The Preferred Stock will bear a cumulative dividend of 10% per annum if paid in cash and 12% per annum in the event such dividends accumulate and are not paid. Up to 50% of the Preferred Stock may be redeemed by Precision US following the third anniversary date and in certain other circumstances for a redemption price per share of US$1,000 plus a dividend in such amount as is necessary to provide an internal rate of return to Bison of 22% after taking into account any dividends previously paid ("Clean-up Right"). Holders can request the dividend payable on the exercise of the Clean-up Right be paid by delivery of common shares of Precision based on the weighted average trading price of PATC Shares at such time, subject to receipt by Precision of required regulatory approvals.
Following the third anniversary date of the initial investment and subject to certain limitations as to timing, any Preferred Stock not redeemed by Precision US may be exchanged by the holder for PATC Shares on the basis of 4,348 PATC Shares for each one share of Preferred Stock (approximately C$0.27 per PATC Share), subject to standard anti-dilution provisions, with any accrued and unpaid dividends paid in cash at the time of exchange. Any Preferred Stock still outstanding on the fifth anniversary of the initial investment date will, provided that Precision is not in default and subject to certain other requirements, be automatically exchanged into PATC Shares on the basis of the Exchange Ratio with accrued and unpaid dividends to be paid in cash. In addition to the foregoing, Precision US can force the exchange of up to 4,000 shares of Preferred Stock for PATC Shares at the Exchange Ratio in the event that consolidated EBITDA of Precision in any of the 2007, 2008 and 2009 fiscal years exceeds US$8.9 million. Holders of the Preferred Stock will be entitled to receive an extraordinary dividend of US$125 per share to a maximum of US$1 million on Preferred Stock not redeemed by Precision US, payable at the time of exchange.
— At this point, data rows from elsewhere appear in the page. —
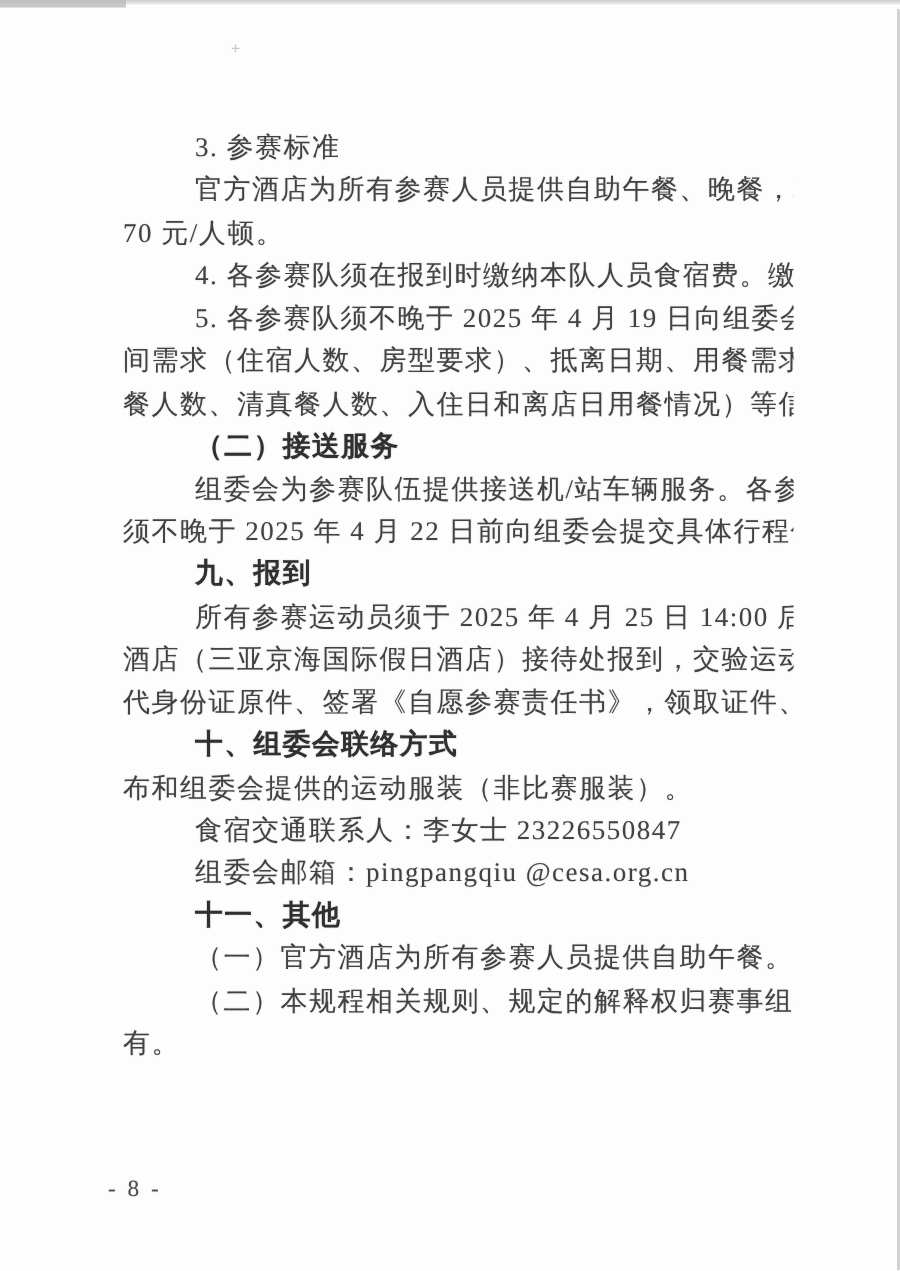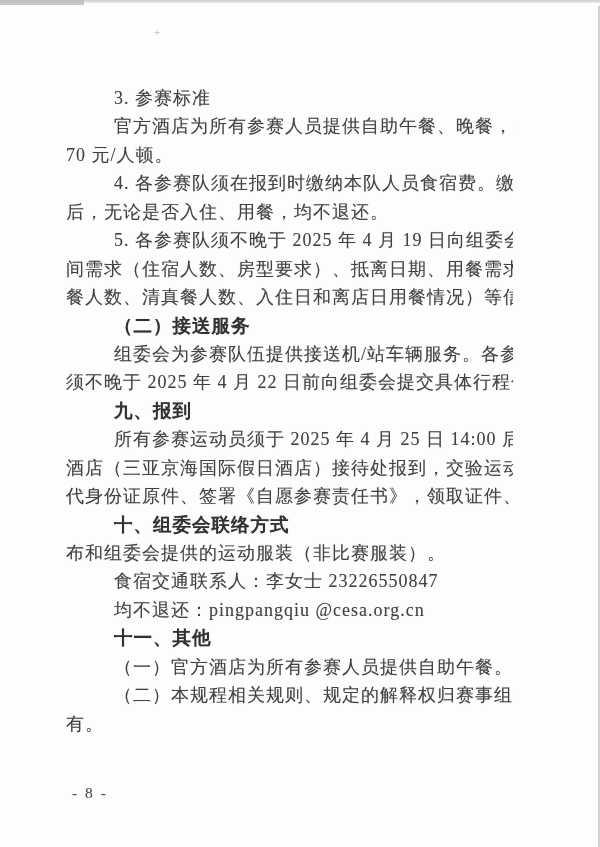"3. 参赛标准" .content { left: 66px -> 82px }
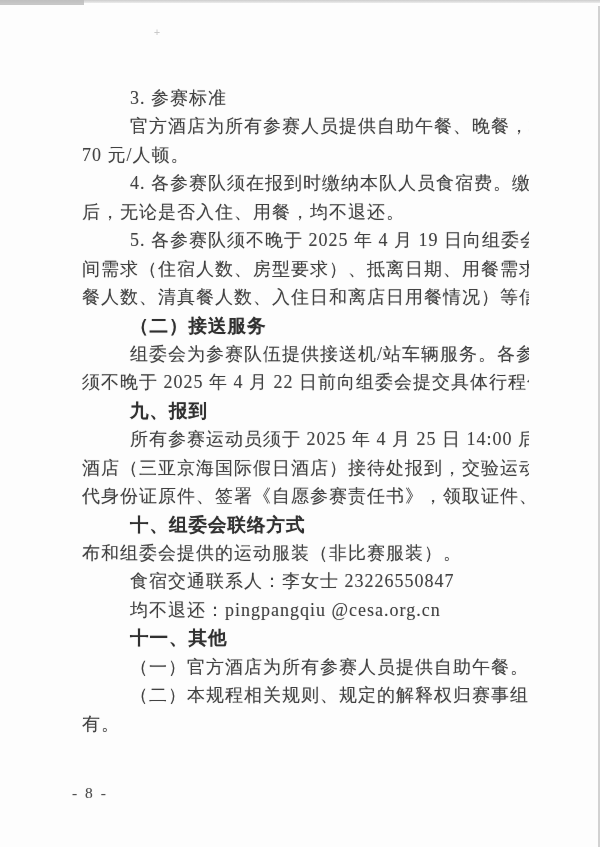"后，无论是否入住、用餐，均不退还。" div.line { html: <div>后，无论是否入住、用餐，均不退还。</div> -> none }
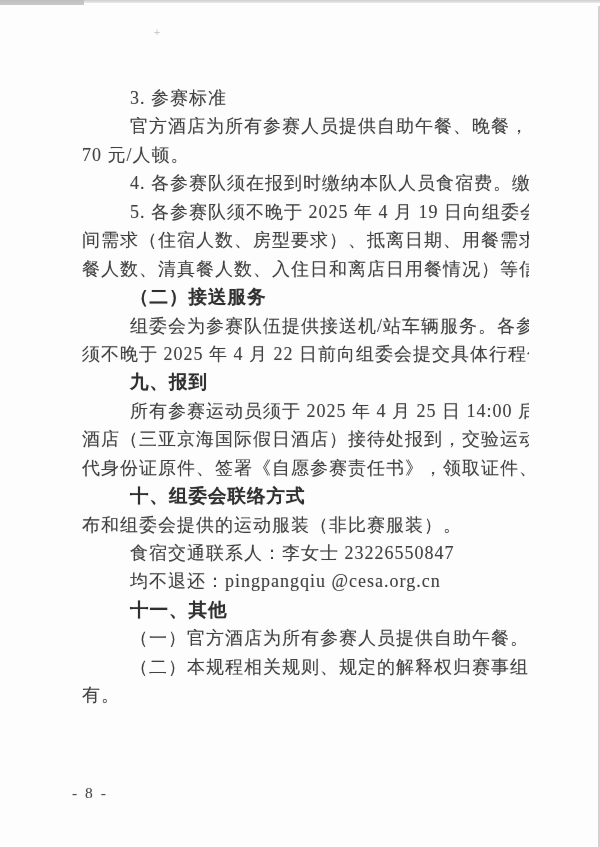"均不退还：pingpangqiu @cesa.org.cn" div.line { text: 均不退还 -> 组委会邮箱 }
The Preferred Stock issued on the initial and second investments, if fully exchanged for PATC Common Shares, would result in the issue of up to 52,176,000 PATC Shares. If the Clean-up Right is fully exercised, the Preferred Stock issued on the initial and second investment may be exchanged for up to 26,088,000 PATC Shares.
The share provisions attaching to the Preferred Stock will contain certain restrictions, including restrictions on indebtedness, minimum EBITDA requirements, asset sales, acquisitions, capital expenditures and dividends. The dividend rate will increase to 14% per annum in the event Precision US is in default of certain covenants. If such Default Dividends are not paid in cash, the holder may require, subject to receipt by Precision of regulatory approval, that the default dividends be paid by issuing PATC Shares at the then current market price.
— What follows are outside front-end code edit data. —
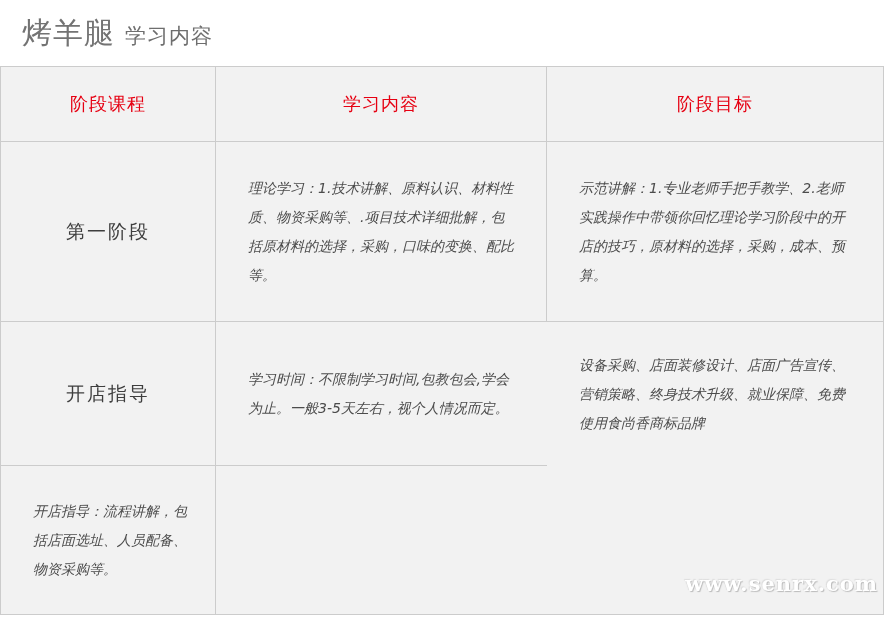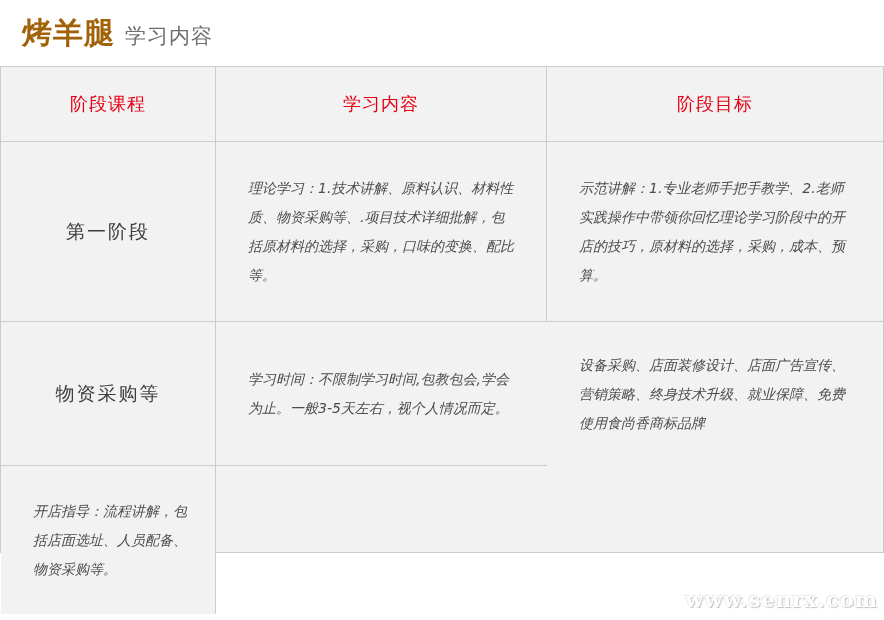"烤羊腿" .page-title { color: #a16207 -> #737373; font-weight: bold -> normal }
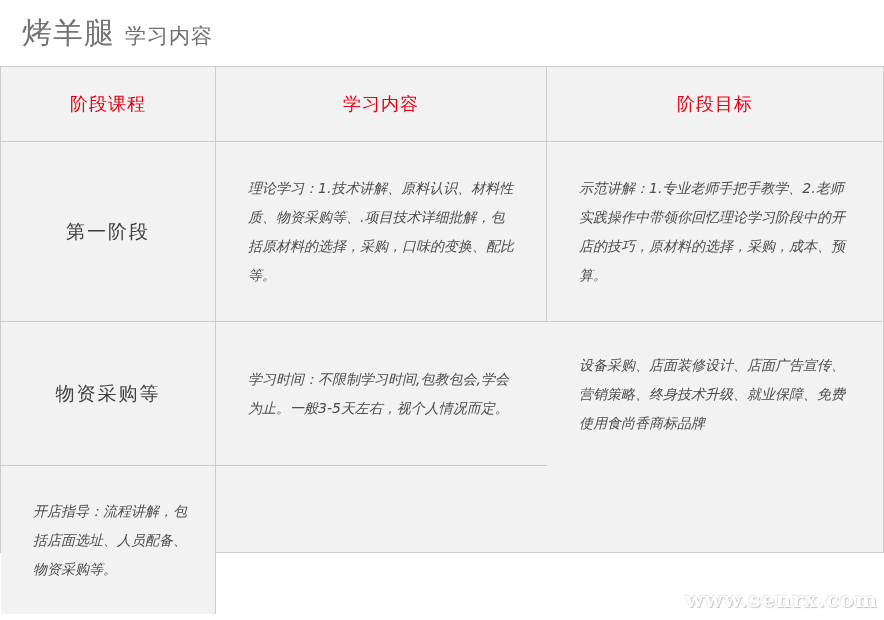"阶段课程" .course-table { height: 487px -> 549px }
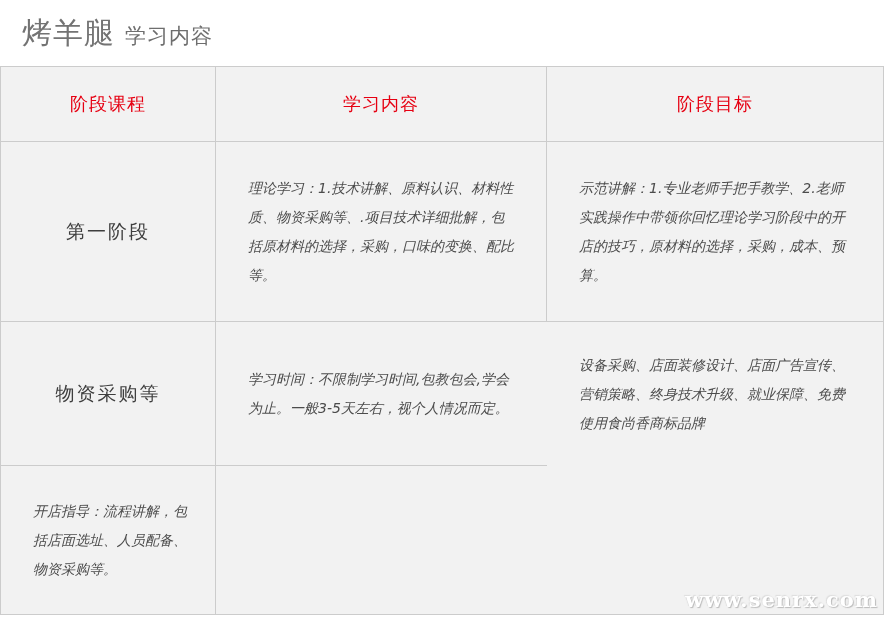"物资采购等" div.cell { text: 物资采购等 -> 开店指导 }
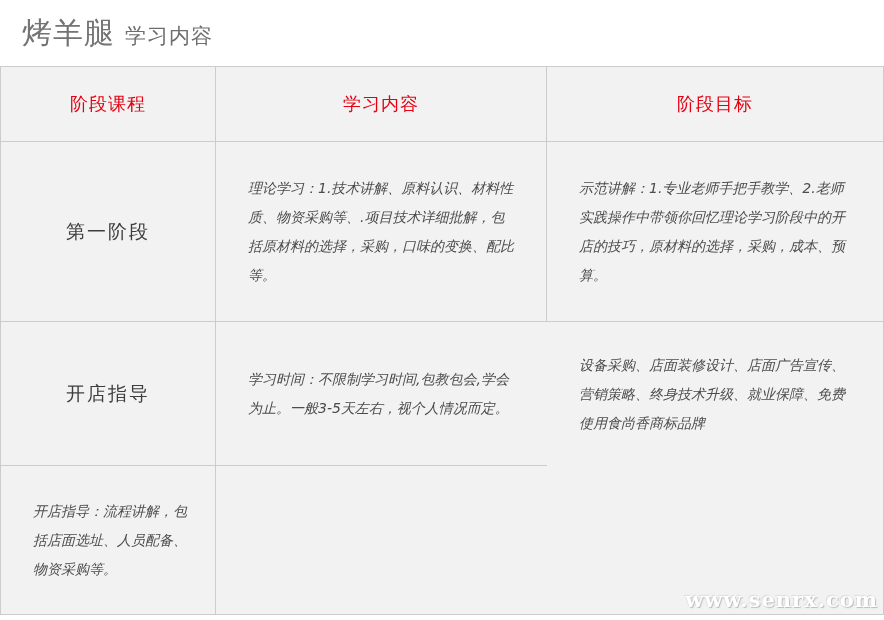"www.senrx.com" .watermark { bottom: 8px -> 24px }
The acquisitions and the financing are subject to fulfilment of various conditions, including formal documentation and receipt of approval of the Toronto Stock Exchange. The completion of the initial equity investment by Bison is also subject to the concurrent completion of the proposed acquisition of BC(2), and the second investment is subject to the condition that either the eastern United States drilling services company referenced in Precision's March 1, 2007 news release (or an alternative) be completed. The proposed acquisitions also contemplate, subject to regulatory approval, the issuance of up to 4,006,500 PATC Shares as partial purchase price and, if applicable, earn-out consideration.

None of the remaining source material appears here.